Annotated methodological review of Lean Six Sigma

The mounting trend and concern of competition in the business industry led to the approach of seeking better ways of doing things in the management purview. Quality management used to be a peripheral expanse to the core management structure within organizations.

This however changed the course of how quality used to be seen which now, is more of an overriding management phenomenon that organizations use to manoeuvre business objectives effectively. Among the many quality management and process improvement systems available in the industrial layouts, Lean and Six Sigma are commoners and vastly known. Lean is a direct extrapolation of the Toyota Production System (TPS) which became known to the world as the “machine that changed the world” (Womack et al., 1990).
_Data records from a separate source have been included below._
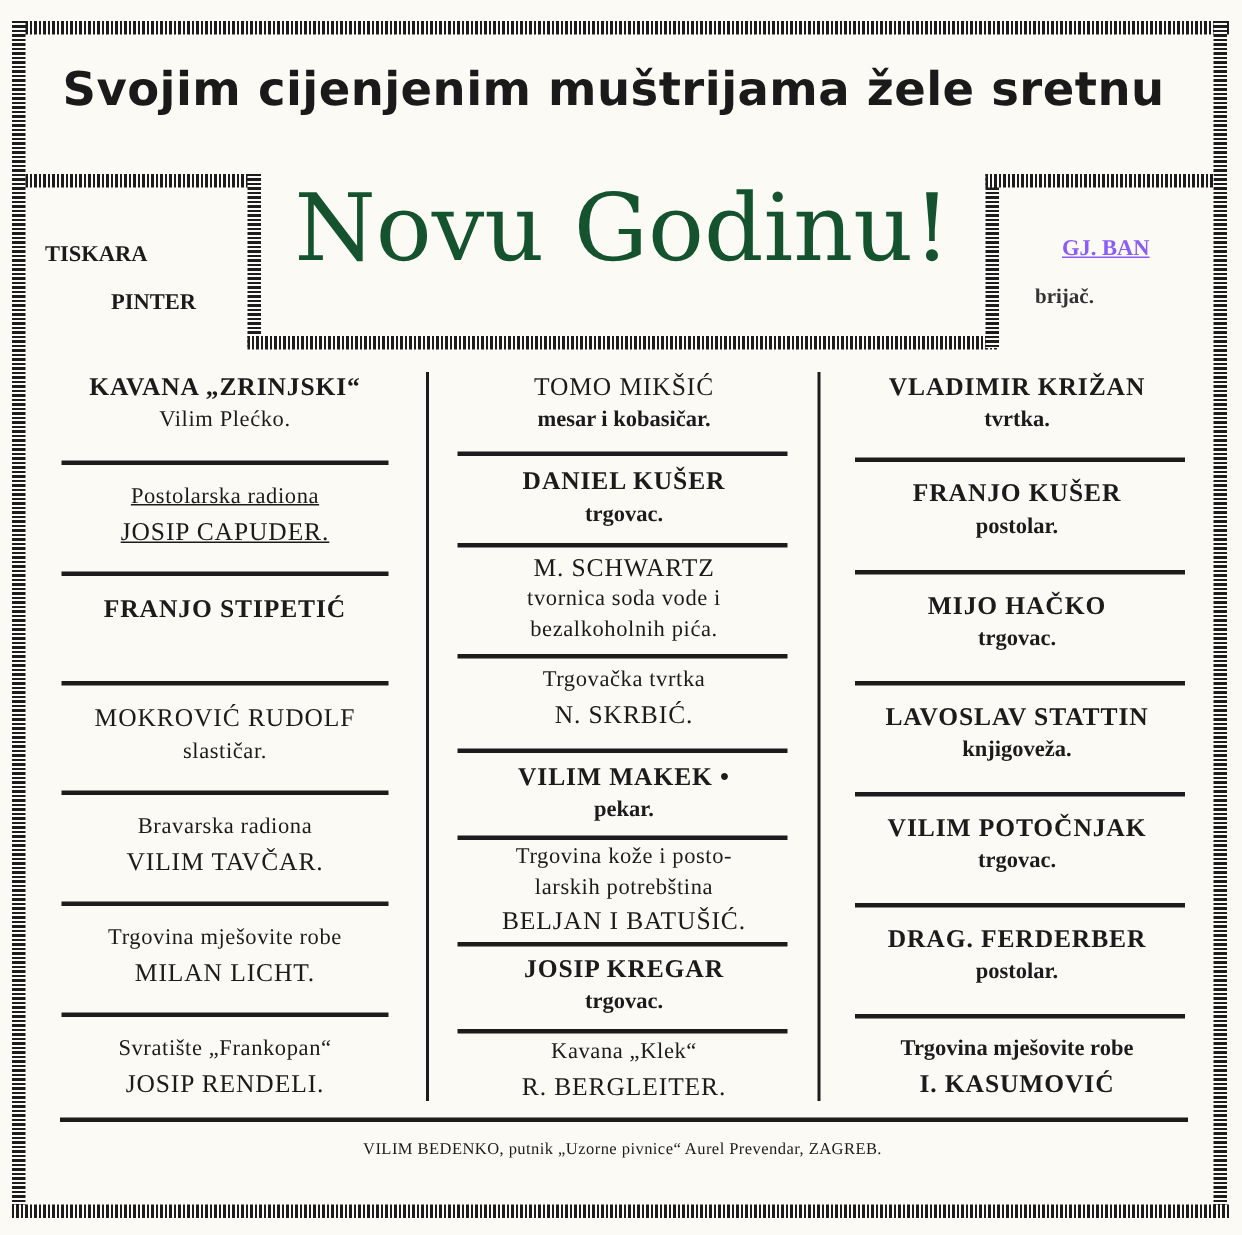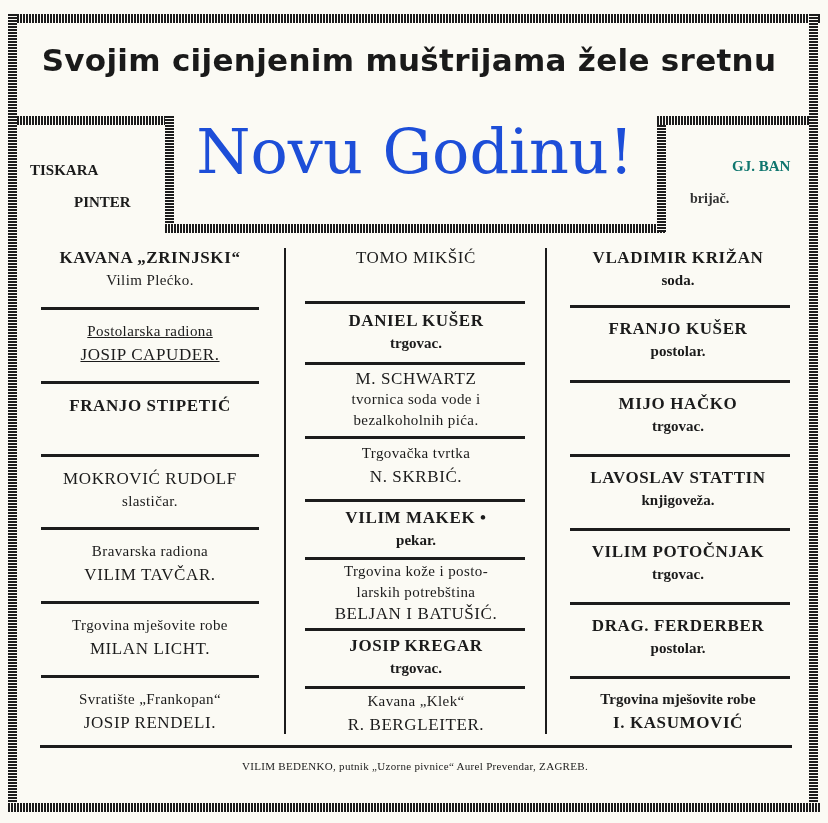--- a/index.html
+++ b/index.html
@@ -33,33 +33,33 @@
     letter-spacing: 0.3px;
     color: #1a1a1a;
     white-space: nowrap;
   }
   .big-title {
     position: absolute; left: 176px; top: 112px; width: 478px;
     text-align: center;
     font-family: "DejaVu Serif", serif;
     font-size: 62px;
     line-height: 80px;
-    color: #1d4ed8;
+    color: #14532d;
     white-space: nowrap;
   }
   .side-l1, .side-l2, .side-r1, .side-r2 {
     position: absolute;
     font-family: "Liberation Serif", serif;
     font-weight: bold;
     font-size: 15px;
     white-space: nowrap;
   }
   .side-l1 { left: 30px; top: 162px; }
   .side-l2 { left: 74px; top: 194px; }
-  .side-r1 { left: 732px; top: 158px; color: #0f766e; }
+  .side-r1 { left: 708px; top: 158px; color: #8b5cf6; text-decoration: underline; }
   .side-r2 { left: 690px; top: 191px; font-size: 14px; color: #333; }
   .entry {
     position: absolute;
     text-align: center;
     font-family: "Liberation Serif", serif;
     line-height: 23px;
   }
   .entry .l {
     display: block; white-space: nowrap;
   }
@@ -140,20 +140,21 @@
 
   <div class="entry" style="left:20px; top:688px; width:260px;">
     <span class="l small-thin">Svratište „Frankopan“</span>
     <span class="l caps-thin">JOSIP RENDELI.</span>
   </div>
 </div>
 
 <div>
   <div class="entry" style="left:288px; top:246px; width:256px;">
     <span class="l caps-thin">TOMO MIKŠIĆ</span>
+    <span class="l small">mesar i kobasičar.</span>
   </div>
   <div class="rule-h" style="left:305px; top:301px; width:220px;"></div>
 
   <div class="entry" style="left:288px; top:309px; width:256px;">
     <span class="l caps">DANIEL KUŠER</span>
     <span class="l small">trgovac.</span>
   </div>
   <div class="rule-h" style="left:305px; top:362px; width:220px;"></div>
 
   <div class="entry" style="left:288px; top:368px; width:256px; line-height:21px;">
@@ -190,21 +191,21 @@
 
   <div class="entry" style="left:288px; top:690px; width:256px;">
     <span class="l small-thin">Kavana „Klek“</span>
     <span class="l caps-thin">R. BERGLEITER.</span>
   </div>
 </div>
 
 <div>
   <div class="entry" style="left:550px; top:246px; width:256px;">
     <span class="l caps">VLADIMIR KRIŽAN</span>
-    <span class="l small">soda.</span>
+    <span class="l small">tvrtka.</span>
   </div>
   <div class="rule-h" style="left:570px; top:305px; width:220px;"></div>
 
   <div class="entry" style="left:550px; top:317px; width:256px;">
     <span class="l caps">FRANJO KUŠER</span>
     <span class="l small">postolar.</span>
   </div>
   <div class="rule-h" style="left:570px; top:380px; width:220px;"></div>
 
   <div class="entry" style="left:550px; top:392px; width:256px;">

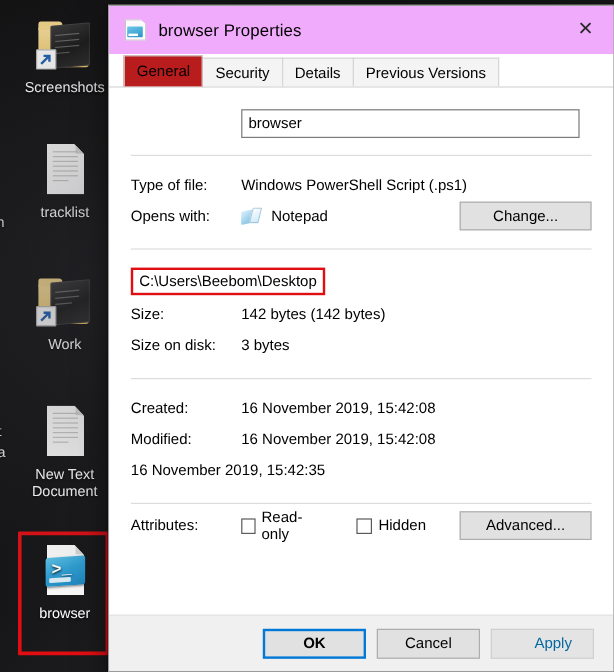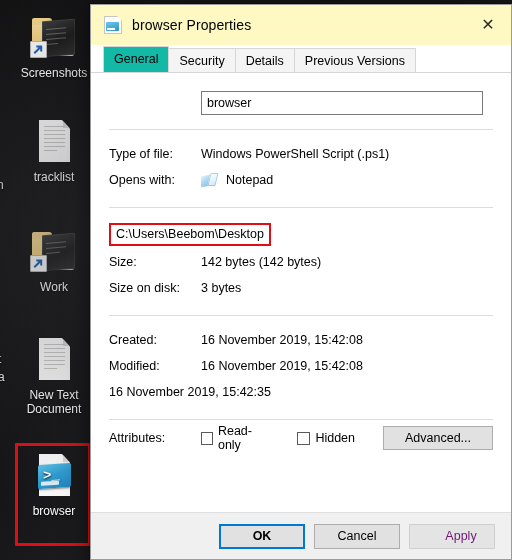--- a/index.html
+++ b/index.html
@@ -107,21 +107,21 @@
   
   #dialog{
     position:absolute;left:90px;top:4px;width:422px;height:556px;
     background:#f0f0f0;
     border:1px solid #9b9b9b;
     box-shadow:0 0 0 1px rgba(0,0,0,.25), 0 6px 22px rgba(0,0,0,.55);
     box-sizing:border-box;
     display:flex;flex-direction:column;
   }
   .titlebar{
-    height:40px;flex:0 0 40px;background:#fef9c3;
+    height:40px;flex:0 0 40px;background:#f0abfc;
     display:flex;align-items:center;position:relative;
   }
   .title-icon{
     width:18px;height:18px;margin-left:13px;position:relative;flex:0 0 18px;
   }
   .ti-page{
     position:absolute;inset:0;background:#fbfbfb;border:1px solid #c6c6c6;
     clip-path:polygon(0 0,72% 0,100% 24%,100% 100%,0 100%);
   }
   .ti-badge{
@@ -148,21 +148,21 @@
   }
   .tabstrip::after{
     content:"";position:absolute;left:0;right:0;bottom:0;height:0;
   }
   .tab{
     height:24px;line-height:24px;padding:0 10px;font-size:12.5px;color:#000;
     border:1px solid #d6d6d6;border-bottom:none;background:#f4f4f4;
     margin-right:-1px;box-sizing:border-box;cursor:default;
   }
   .tab.active{
-    background:#14b8a6;border-color:#d6d6d6;height:26px;line-height:25px;
+    background:#b91c1c;border-color:#d6d6d6;height:26px;line-height:25px;
     position:relative;z-index:2;
   }
 
   .tabpage{
     flex:1 1 auto;background:#ffffff;border-top:1px solid #d6d6d6;
     position:relative;padding:0 18px;
   }
 
   .name-row{padding-top:18px;padding-left:92px;}
   .name-input{
@@ -222,21 +222,21 @@
     border-top:1px solid #dfdfdf;
     display:flex;align-items:center;justify-content:flex-end;
     padding-right:16px;gap:9px;
   }
   .fbtn{
     width:86px;height:25px;box-sizing:border-box;
     border:1px solid #adadad;background:#e1e1e1;
     font-family:"Liberation Sans", sans-serif;font-size:12.5px;color:#000;cursor:default;
   }
   .fbtn.default{border:2px solid #0078d7;background:#e1e1e1;font-weight:bold;}
-  .fbtn.disabled{color:#701a75;background:#e4e4e4;border-color:#cfcfcf;padding-left:24px;}
+  .fbtn.disabled{color:#0369a1;background:#e4e4e4;border-color:#cfcfcf;padding-left:24px;}
 </style>
 </head>
 <body>
 
 <div id="desktop">
 
   <div class="edge-text" style="left:-3px;top:178px;">n</div>
   <div class="edge-text" style="left:-2px;top:352px;">t</div>
   <div class="edge-text" style="left:-2px;top:370px;">a</div>
 
@@ -354,20 +354,21 @@
         <div class="val">Windows PowerShell Script (.ps1)</div>
       </div>
       <div class="row">
         <div class="lbl">Opens with:</div>
         <div class="val">
           <span class="np-icon">
               <span class="b1"></span>
               <span class="b2"></span>
             </span>
           <span>Notepad</span>
+          <button class="btn pushright">Change...</button>
         </div>
       </div>
     </div>
 
     <div class="sep"></div>
 
     <div class="grid">
       <div class="row" style="min-height:30px">
         <div class="val">
           <span class="hl-inline">C:\Users\Beebom\Desktop</span>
Lean is an embedment within the culture and DNA of Toyota which focuses on the elimination of waste. As it is, wastes refer to all that are non-value adding activities categorized in seven forms which customers are unwilling to pay for. This leads to a cordial structuring of the process that focuses only on the things that customers would look for from the provider.

Formed in Motorola, Six Sigma on the other line of the quadrant emphasizes variation (Antony, 2011). Variation in process’ performance is something inherent no matter how perfect the process underlies; thus, focus is placed on minimization of such variation, common and special causes alike. Six Sigma’s orientation of handling process improvement is more structured and data oriented, objectively specifying the underlying root causes before a decision is made through every phase of the projects.

Read full article at Annotated methodological review of Lean Six Sigma

By: Muraliraj Jagantheran (M.Ec, ICBB) (PhD Candidate – PhD (Economics), Faculty of Economics and Administration, University of Malaya, Kuala Lumpur, Malaysia)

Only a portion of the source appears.